2019年04月05日

24.音色(ねいろ)の世界。

私はひそかに
詩がかきたい
誰にもわからない
詩がかきたい
そしてそっとそれを
しまっておきたい。

〔中略〕

私は梅の香のような
詩がかきたい
春の日がおとずれてくるような
詩がかきたい。

私は理窟からのがれ出て
そして香気のある
あたたかい
詩がかきたい。

〔中略〕

私は小さい
小さい画(え)がかきたい
それは宝玉のように美しく
かがやき出る画がかきたい。

私は無邪気な
すなおな
なんでもないような
そのくせ見れば
見る程すきになるような
画がかきたい。

〔中略〕

何ものも
秘密のない人
白日のもとに
赤裸々になれる人
私はそういう人に
頭をさげるが、
しかし私は
何事もおぼろに見える
月の夜に
一人さまようような
詩がかきたい。

〔中略〕

私は白日のもとに
赤裸々になっても
それでも何か
不得要領な処(ところ)をもっていたい。

ぼうっとつかみ処のないもの
私はそれがへんに好きだ。
(亀井勝一郎編『武者小路実篤詩集』新潮社、1953年)


武者小路実篤の詩、「私はかきたい」。
私は時々、この「詩」と「画」という言葉を、「音楽」或いは「響き」に置き換えてみる。

梅の香のような響き。
春の日がおとずれてくるような音楽。
理窟ではなく、ただその香気とあたたかみで聴き手を魅了する響き。
小さくとも宝玉のように美しくかがやき出る音楽。
聴けば聴く程魅了される音楽……。


私たちをこれらの体験へと誘(いざな)うもの。
それが、豊かな倍音の変化が織りなす多彩な音色の世界なのだ。

例えば、ホロヴィッツの録音を聴いてみよう。
彼が生み出す響きは空間をさまようが如く漂い、溶け合い、スカルラッティのソナタやショパンのマズルカなどの小品では、まさに「小さくとも宝玉のように美しくかがやき出る」音楽が実現されている。極限まで磨き上げられた、時に戦慄さえも覚える程の美。ホロヴィッツが世界中のピアノファンから今尚愛され続けているのは、その魔術の如き音色を操る、言い換えるならば、倍音をコントロールするテクニック故であると思う。


では、どうすれば倍音をコントロールできるのか。
その第一歩は、自らが鳴らした音の「響きの行方」に耳をすます事だ。

どう打鍵するかではなく、打鍵に対して楽器がどの様な響きで応えてくれるかをじっくりと聴く。

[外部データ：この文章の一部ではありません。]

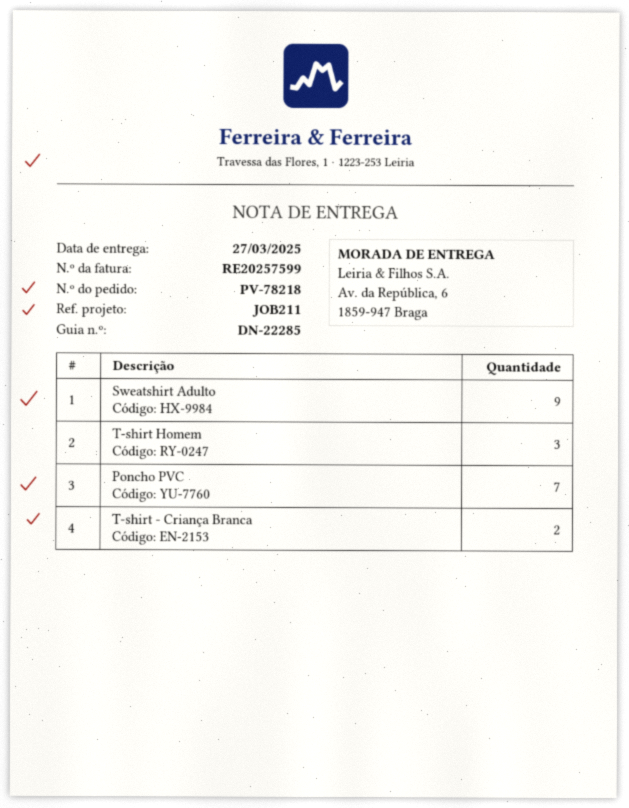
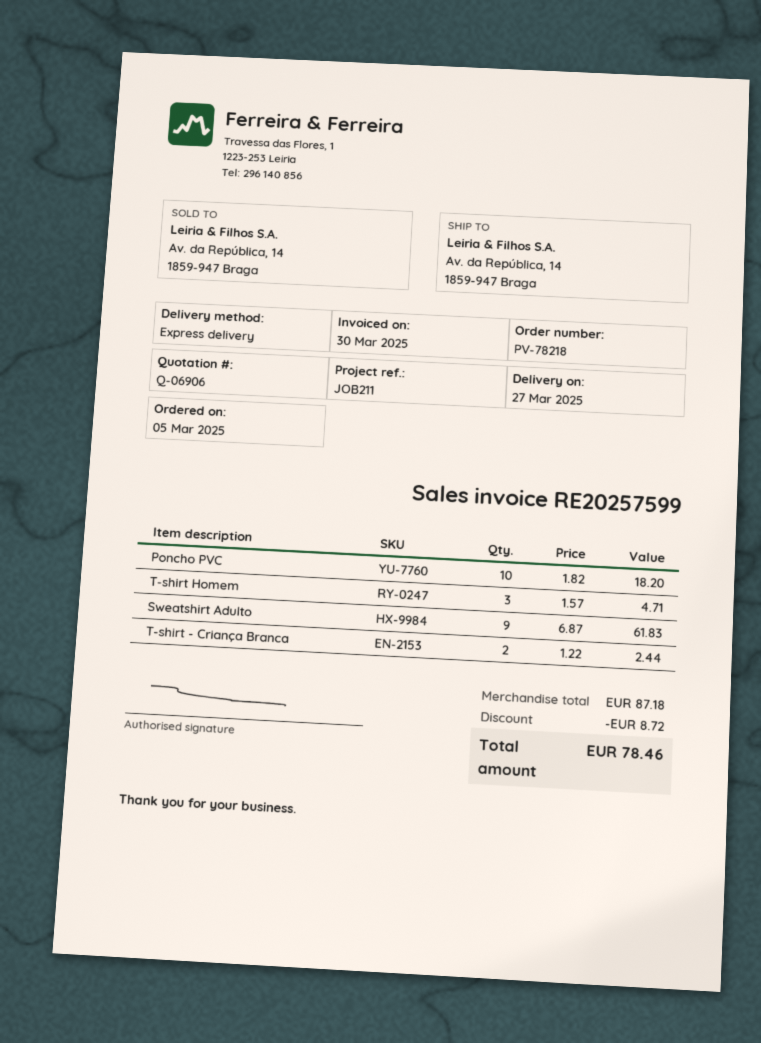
ship to: Av. da República, 6, 1859-947 Braga -> Av. da República, 14, 1859-947 Braga
Poncho PVC: 7 -> 10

音の発音としては、子音を硬くしっかり発音するのではなく母音を豊かに伸ばす意識。
「ドー!」ではなく「ンドォォォォォ〜〜」と言う感覚で……とでも言えばよいだろうか。この「ォォォォォ〜〜」の部分が音色(倍音の変化による響きの揺らぎ)の正体なのだから。

この経験を徹底的に積み重ねる事で、倍音の変化に耳を開いていく。

音色の観点から言うならば、テクニックの習得において最も重要なのは腕や指をいかに動かすかではなく、響きをコントロールする聴覚を育てる事だ。

「春の日がおとずれてくるような」音楽は……奏者の指ではなく、耳から生まれるのである。